**ABOUT THIS EXERCISE**
What lines in the records below include the word "Informationen"? Return each one.

**PROVIDED DATA**
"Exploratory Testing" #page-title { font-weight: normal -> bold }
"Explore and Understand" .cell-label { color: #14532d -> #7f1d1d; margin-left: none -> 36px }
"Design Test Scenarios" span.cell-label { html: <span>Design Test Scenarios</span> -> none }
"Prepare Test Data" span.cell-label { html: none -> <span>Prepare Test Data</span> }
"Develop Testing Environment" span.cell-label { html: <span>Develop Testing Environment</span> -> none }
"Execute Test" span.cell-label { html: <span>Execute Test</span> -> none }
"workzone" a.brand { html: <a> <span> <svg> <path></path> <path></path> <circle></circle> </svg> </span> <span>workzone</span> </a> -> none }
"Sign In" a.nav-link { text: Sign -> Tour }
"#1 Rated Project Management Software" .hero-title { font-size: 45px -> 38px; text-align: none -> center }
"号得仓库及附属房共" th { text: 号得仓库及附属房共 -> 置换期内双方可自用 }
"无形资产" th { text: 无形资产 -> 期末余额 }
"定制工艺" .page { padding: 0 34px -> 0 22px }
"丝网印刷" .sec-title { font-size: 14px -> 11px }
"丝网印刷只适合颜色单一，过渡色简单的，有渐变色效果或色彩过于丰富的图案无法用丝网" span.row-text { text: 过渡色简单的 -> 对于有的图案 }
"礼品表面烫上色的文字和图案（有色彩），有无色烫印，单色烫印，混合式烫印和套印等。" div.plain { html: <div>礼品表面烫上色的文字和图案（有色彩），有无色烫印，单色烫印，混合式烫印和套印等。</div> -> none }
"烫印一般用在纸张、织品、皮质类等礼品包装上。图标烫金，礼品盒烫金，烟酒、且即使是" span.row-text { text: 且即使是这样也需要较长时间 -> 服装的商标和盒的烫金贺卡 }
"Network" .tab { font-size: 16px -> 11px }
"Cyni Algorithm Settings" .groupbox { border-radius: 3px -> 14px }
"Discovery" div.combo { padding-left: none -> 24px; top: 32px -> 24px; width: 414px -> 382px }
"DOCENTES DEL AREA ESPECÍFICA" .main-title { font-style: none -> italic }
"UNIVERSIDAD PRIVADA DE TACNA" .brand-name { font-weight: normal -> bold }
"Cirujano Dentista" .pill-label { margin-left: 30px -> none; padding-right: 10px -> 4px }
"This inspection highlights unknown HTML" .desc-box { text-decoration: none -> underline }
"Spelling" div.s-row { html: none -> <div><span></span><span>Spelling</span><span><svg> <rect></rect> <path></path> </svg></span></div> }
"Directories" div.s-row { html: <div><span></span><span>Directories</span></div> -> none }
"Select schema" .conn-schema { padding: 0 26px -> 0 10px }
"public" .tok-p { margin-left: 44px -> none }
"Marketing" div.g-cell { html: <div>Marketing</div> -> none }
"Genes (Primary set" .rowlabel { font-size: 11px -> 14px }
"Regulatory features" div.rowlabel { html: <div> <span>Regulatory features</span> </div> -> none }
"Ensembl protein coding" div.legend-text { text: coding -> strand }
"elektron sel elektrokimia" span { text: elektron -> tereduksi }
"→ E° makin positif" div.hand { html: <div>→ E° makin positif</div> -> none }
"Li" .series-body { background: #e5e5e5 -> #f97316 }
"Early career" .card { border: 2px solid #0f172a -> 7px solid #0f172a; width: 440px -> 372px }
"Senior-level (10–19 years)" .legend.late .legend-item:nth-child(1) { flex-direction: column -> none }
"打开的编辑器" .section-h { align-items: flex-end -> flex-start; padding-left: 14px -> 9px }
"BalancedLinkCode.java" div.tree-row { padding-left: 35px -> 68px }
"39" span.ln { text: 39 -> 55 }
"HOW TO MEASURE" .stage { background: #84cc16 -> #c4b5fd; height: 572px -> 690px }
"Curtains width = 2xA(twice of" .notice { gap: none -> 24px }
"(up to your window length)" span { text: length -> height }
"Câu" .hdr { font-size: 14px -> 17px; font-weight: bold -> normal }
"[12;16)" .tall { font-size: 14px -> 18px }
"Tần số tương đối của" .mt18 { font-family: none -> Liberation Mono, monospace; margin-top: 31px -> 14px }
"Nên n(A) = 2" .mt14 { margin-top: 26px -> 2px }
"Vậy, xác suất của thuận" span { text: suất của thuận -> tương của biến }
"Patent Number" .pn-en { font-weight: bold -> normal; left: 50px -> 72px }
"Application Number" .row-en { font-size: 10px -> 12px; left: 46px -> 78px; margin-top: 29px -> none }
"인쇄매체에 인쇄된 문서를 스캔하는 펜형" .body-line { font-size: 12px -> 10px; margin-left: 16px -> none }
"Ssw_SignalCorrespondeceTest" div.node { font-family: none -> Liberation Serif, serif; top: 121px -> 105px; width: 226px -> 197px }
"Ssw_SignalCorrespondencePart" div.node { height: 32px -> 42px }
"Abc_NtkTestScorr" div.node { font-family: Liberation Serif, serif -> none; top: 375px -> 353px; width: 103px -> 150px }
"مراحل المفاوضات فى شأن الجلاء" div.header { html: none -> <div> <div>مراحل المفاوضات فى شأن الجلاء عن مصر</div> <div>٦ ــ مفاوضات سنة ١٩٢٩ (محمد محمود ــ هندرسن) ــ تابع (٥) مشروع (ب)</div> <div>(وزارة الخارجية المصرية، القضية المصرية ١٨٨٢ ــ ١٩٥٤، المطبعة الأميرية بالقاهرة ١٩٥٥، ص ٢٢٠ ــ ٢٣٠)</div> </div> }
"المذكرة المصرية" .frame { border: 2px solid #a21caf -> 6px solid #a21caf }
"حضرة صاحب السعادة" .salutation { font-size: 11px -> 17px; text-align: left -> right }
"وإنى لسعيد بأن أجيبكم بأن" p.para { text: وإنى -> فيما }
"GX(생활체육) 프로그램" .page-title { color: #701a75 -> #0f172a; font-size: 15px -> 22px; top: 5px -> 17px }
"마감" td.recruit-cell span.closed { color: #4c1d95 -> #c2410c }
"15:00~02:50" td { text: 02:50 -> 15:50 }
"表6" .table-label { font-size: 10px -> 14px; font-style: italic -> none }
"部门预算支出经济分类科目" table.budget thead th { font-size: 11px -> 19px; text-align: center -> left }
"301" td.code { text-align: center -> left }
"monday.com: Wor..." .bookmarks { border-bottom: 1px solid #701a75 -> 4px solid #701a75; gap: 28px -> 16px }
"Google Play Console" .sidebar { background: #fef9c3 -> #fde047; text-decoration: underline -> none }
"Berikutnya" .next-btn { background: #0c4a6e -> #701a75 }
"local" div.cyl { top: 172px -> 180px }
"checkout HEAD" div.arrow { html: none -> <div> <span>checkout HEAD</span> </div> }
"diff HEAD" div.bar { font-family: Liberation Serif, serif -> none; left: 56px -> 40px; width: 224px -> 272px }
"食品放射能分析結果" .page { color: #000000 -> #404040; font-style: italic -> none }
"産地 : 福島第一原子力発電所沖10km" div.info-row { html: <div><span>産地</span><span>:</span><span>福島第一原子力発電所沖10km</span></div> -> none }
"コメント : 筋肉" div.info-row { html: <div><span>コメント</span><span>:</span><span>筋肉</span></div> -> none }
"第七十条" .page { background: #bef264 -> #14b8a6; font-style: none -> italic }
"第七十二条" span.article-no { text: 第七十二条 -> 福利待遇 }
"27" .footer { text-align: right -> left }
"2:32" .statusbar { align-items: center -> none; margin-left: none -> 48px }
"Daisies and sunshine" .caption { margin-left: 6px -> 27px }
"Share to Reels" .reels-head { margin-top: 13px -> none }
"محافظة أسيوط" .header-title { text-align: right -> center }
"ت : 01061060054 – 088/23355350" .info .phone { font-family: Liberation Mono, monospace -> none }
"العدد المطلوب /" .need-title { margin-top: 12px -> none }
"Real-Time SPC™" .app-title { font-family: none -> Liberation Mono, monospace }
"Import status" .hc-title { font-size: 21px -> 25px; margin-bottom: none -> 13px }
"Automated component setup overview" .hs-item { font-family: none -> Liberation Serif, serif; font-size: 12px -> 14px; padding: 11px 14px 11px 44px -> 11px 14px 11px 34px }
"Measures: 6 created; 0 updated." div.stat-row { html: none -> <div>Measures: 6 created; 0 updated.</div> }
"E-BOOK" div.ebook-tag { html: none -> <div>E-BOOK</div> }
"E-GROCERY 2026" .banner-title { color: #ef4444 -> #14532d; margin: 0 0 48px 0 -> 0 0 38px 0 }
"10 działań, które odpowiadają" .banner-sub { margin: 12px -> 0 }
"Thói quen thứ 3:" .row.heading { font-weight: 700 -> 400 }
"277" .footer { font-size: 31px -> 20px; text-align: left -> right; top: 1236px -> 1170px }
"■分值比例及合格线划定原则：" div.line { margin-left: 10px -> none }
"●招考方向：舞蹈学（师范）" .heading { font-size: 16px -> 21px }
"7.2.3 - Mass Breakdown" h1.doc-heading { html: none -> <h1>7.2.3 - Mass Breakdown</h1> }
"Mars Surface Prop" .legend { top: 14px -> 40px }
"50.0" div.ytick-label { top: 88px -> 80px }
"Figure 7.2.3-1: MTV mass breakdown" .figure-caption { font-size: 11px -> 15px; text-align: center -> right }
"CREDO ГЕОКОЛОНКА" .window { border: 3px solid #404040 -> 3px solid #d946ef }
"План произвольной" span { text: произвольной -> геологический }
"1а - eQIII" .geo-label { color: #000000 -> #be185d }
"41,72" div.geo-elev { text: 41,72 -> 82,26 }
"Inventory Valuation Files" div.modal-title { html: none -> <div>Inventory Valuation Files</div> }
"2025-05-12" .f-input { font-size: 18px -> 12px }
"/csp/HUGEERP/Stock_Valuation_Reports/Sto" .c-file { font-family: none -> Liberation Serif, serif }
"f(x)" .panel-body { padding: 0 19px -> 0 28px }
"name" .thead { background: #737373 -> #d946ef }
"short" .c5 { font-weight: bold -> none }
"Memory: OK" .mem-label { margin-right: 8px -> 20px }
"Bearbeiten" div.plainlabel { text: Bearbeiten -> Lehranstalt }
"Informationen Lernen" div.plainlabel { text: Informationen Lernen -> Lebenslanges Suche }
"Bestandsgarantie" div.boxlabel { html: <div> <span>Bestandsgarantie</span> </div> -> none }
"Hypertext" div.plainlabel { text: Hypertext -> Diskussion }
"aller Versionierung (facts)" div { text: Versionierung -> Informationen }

**TASK RESULT**
"Informationen Lernen" div.plainlabel { text: Informationen Lernen -> Lebenslanges Suche }
"aller Versionierung (facts)" div { text: Versionierung -> Informationen }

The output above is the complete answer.